Welcome to Intro to R Part II! In this lesson, you will…
ggplot2%>% as a way of chaining
together multiple operationsOpen RStudio and create a new script (call it lesson.R, or whatever you like). Save the lesson.
Then download some data. Head to the Cambridge Open Data Portal. Access the portal, and search for “Dogs of Cambridge.” This dataset displays the name, breed, and approximate location of dogs in Cambridge and is based on dog license data! Scroll down to “Columns in this Dataset” to get a feel for the data structure and variables. Then, export the data as a .csv file and save the data in the same folder as your R script.
Before we load this dataset into R, we need to tell R the name and location of the folder containing the data (this is called the working directory). Use the dropdown menu to set the working directory manually: Session > Set Working Directory > To Source File Location.
Now we are ready to load the data. Run the following statement to
load the Dogs of Cambridge data into R. This statement uses the
read.csv function and stores the data as an
object.
DogData <- read.csv("Dogs_of_Cambridge.csv")
Now, let’s take a look at the data. We can do this using the
View() function from our previous lab, or the
head() function, which will show the first six lines of the
dataset.
head(DogData)
A statistic is any numerical summary of a data set. For instance,
what is the most popular dog breed in Cambridge? Or, which neighborhoods
has the most dogs? Let’s work through a few examples. To do this, we
will need to access specific variables within the dataframe. To access a
variable from inside a dataset, we use the character $. Try
this code and see what happens. Then access a few other variables of
your choosing.
DogData$Dog_Breed
Now we are ready to find some summary statistics. Let’s start by
figuring out the most popular dog name in Cambridge. First, let’s use
the table() function to figure out the frequencies (i.e.,
the number of observations) of particular dog names.
table(DogData$Dog_Name)
Now, let’s practice what we learned in the last session by saving this table as an object.
dog_names <- table(DogData$Dog_Name)
Then, we use the which.max() function to figure out the
most popular dog name! This function returns the highest frequency
(i.e., the name with the most observations). What is the most popular
dog name in Cambridge?
which.max(dog_names)
## Luna
## 1229
On your own, see if you can figure out which Cambridge neighborhood has the most dogs! How many dogs are in that neighborhood?

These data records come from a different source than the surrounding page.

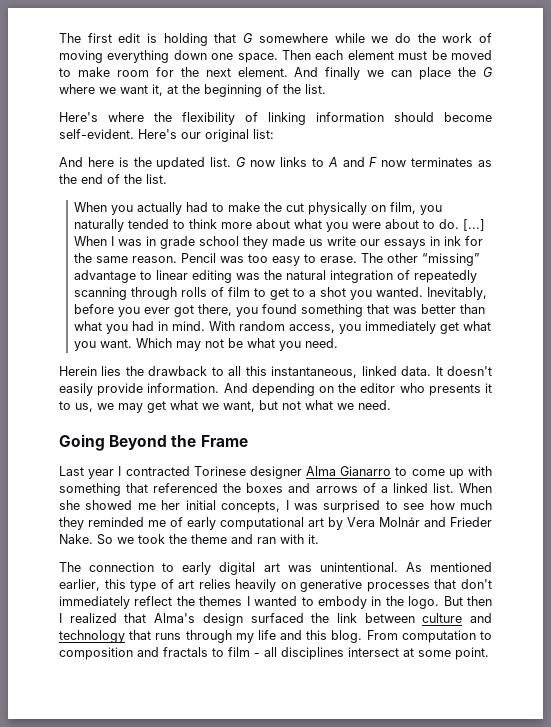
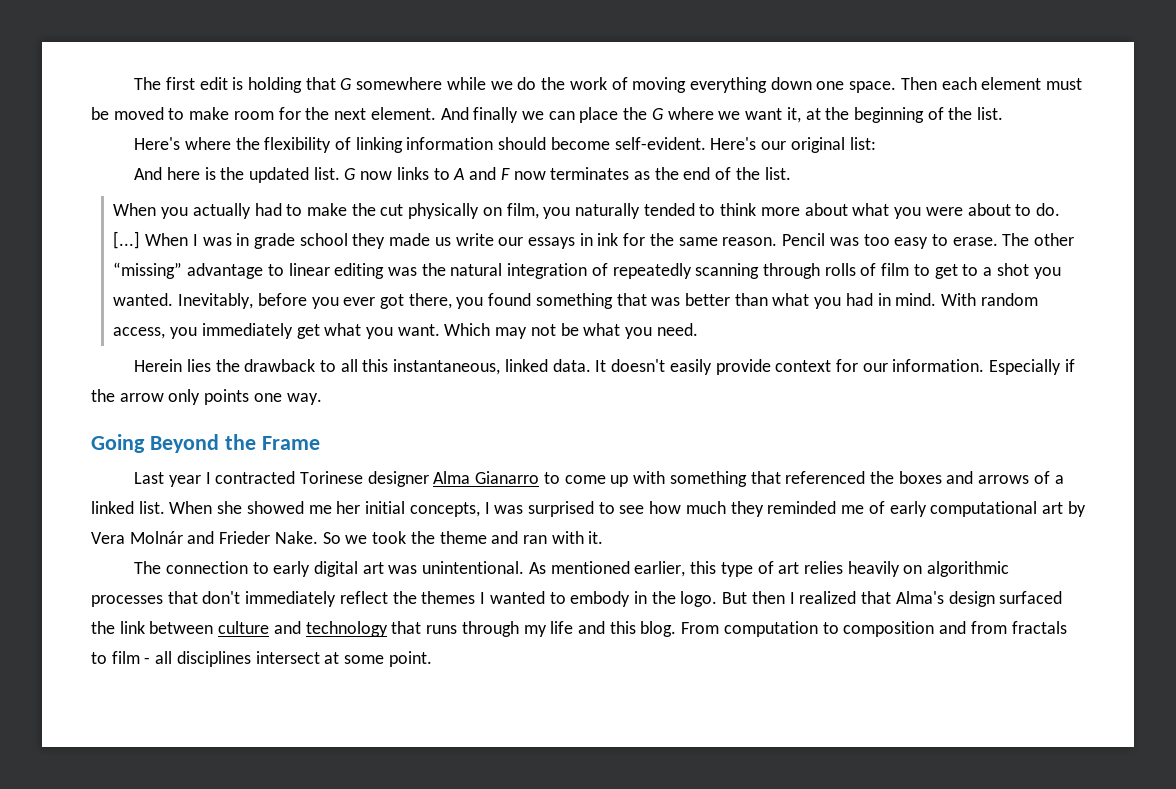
- It doesn't easily provide information. And depending on the editor who presents it to us, we may get what we want, but not what we need.
+ It doesn't easily provide context for our information. Especially if the arrow only points one way.
- As mentioned earlier, this type of art relies heavily on generative processes that don't immediately reflect the themes I wanted to embody in the logo.
+ As mentioned earlier, this type of art relies heavily on algorithmic processes that don't immediately reflect the themes I wanted to embody in the logo.
- From computation to composition and fractals to film - all disciplines intersect at some point.
+ From computation to composition and from fractals to film - all disciplines intersect at some point.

There are many ways to visualize data in statistical plots. In this lab, we’ll focus on the bar plot, which we use to visualize group-level summary statistics, like counts, averages, or proportions. Let’s make a bar plot that shows us the number of dogs in each neighborhood. As we’ll see in this example, most of the work in making really good plots lies in editing: removing distractions and adding some flair until you have a clear and attractive plot.
In this lesson, we’ll learn how to make plots with a package called
ggplot2. There are lots of ways to make plots in R, but
ggplot2 is a particularly useful package for making
beautiful plots. We won’t be able to thoroughly cover
ggplot2 today, but you can find LOTS of
ggplot2 resources on the internet (for example: https://ggplot2.tidyverse.org/#learning-ggplot2).
So let’s start by using the library function to load the
tidyverse package that we installed in the last session.
tidyverse automatically loads the ggplot2 library. As we
progress through this section, we are also going to
#comment our code, so that we get in the habit of leaving
clear comments for ourselves (and others)!
# Load the tidyverse package
library(tidyverse)
## ── Attaching core tidyverse packages ──────────────────────── tidyverse 2.0.0 ──
## ✔ dplyr 1.1.2 ✔ readr 2.1.4
## ✔ forcats 1.0.0 ✔ stringr 1.5.0
## ✔ ggplot2 3.4.1 ✔ tibble 3.2.1
## ✔ lubridate 1.9.2 ✔ tidyr 1.3.0
## ✔ purrr 1.0.1
## ── Conflicts ────────────────────────────────────────── tidyverse_conflicts() ──
## ✖ dplyr::filter() masks stats::filter()
## ✖ dplyr::lag() masks stats::lag()
## ℹ Use the conflicted package (<http://conflicted.r-lib.org/>) to force all conflicts to become errors
Now, if we want to visualize how many dogs are in each neighborhood, we’ll need to plot the Neighborhood variable. Here’s the basic ggplot2 code for a bar plot that shows us the number of dogs per neighborhood. Run this code in your own console. What do you notice?
# Create a simple bar plot
ggplot(DogData) +
geom_bar(aes(x=Neighborhood))
This plot shows us the number of dogs per neighborhood, but we will need to do some editing to make this plot clear! We can start by cleaning up the x axis. Let’s add another piece of code:
# Stagger the x axis for clarity
ggplot(DogData) +
geom_bar(aes(x=Neighborhood))+
scale_x_discrete(guide = guide_axis(n.dodge=3))
Now we have a bar plot with no overlapping x-axis. That looks better! Now, let’s add some labels and make the title bold.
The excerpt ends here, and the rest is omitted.